== DATASET EXTRACT ==
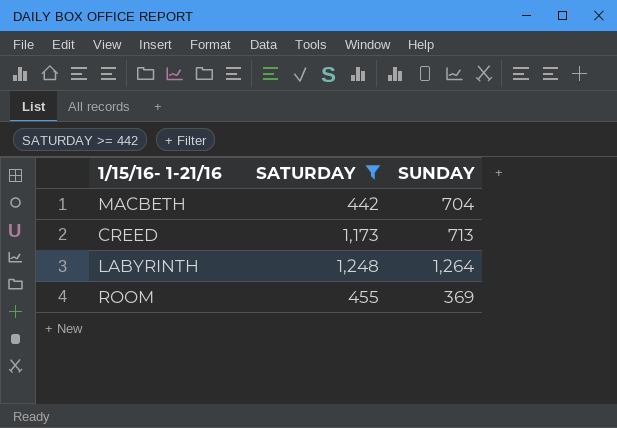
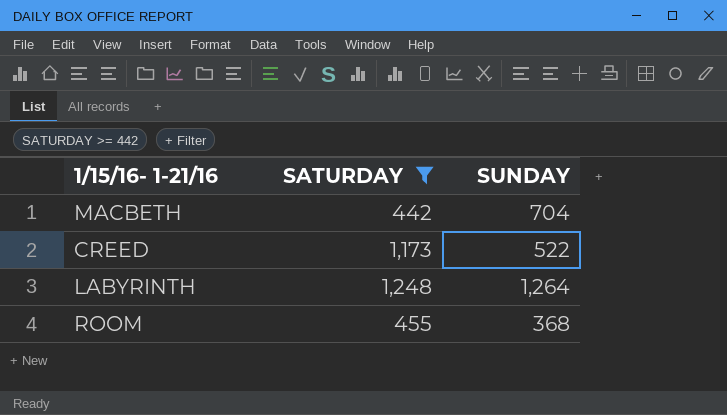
CREED | SUNDAY: 713 -> 522
ROOM | SUNDAY: 369 -> 368

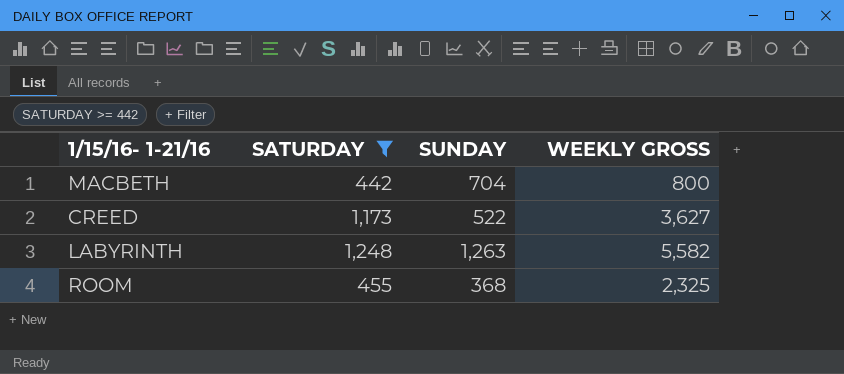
column WEEKLY GROSS | position: none -> 4
LABYRINTH | SUNDAY: 1,264 -> 1,263

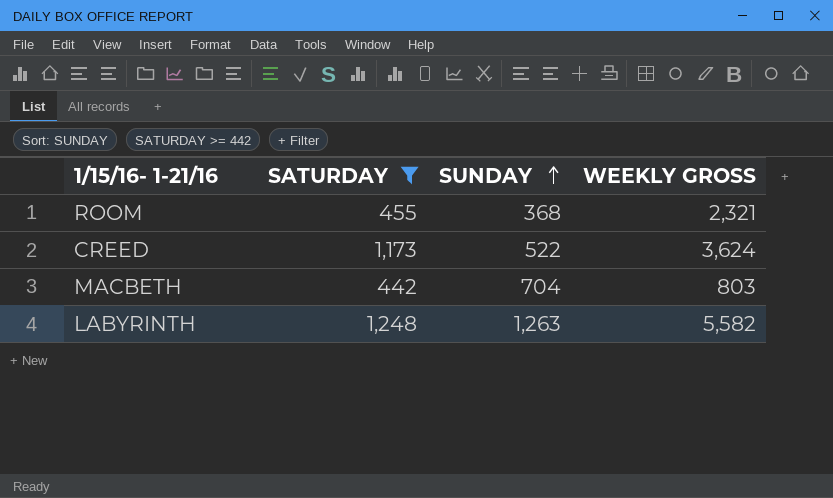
row order: none -> SUNDAY ascending
ROOM | WEEKLY GROSS: 2,325 -> 2,321
CREED | WEEKLY GROSS: 3,627 -> 3,624
MACBETH | WEEKLY GROSS: 800 -> 803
===
Retype the entries exactly, skipping every picture.

* _ANSWER BOX_:
CREED | SUNDAY: 713 -> 522
ROOM | SUNDAY: 369 -> 368

column WEEKLY GROSS | position: none -> 4
LABYRINTH | SUNDAY: 1,264 -> 1,263

row order: none -> SUNDAY ascending
ROOM | WEEKLY GROSS: 2,325 -> 2,321
CREED | WEEKLY GROSS: 3,627 -> 3,624
MACBETH | WEEKLY GROSS: 800 -> 803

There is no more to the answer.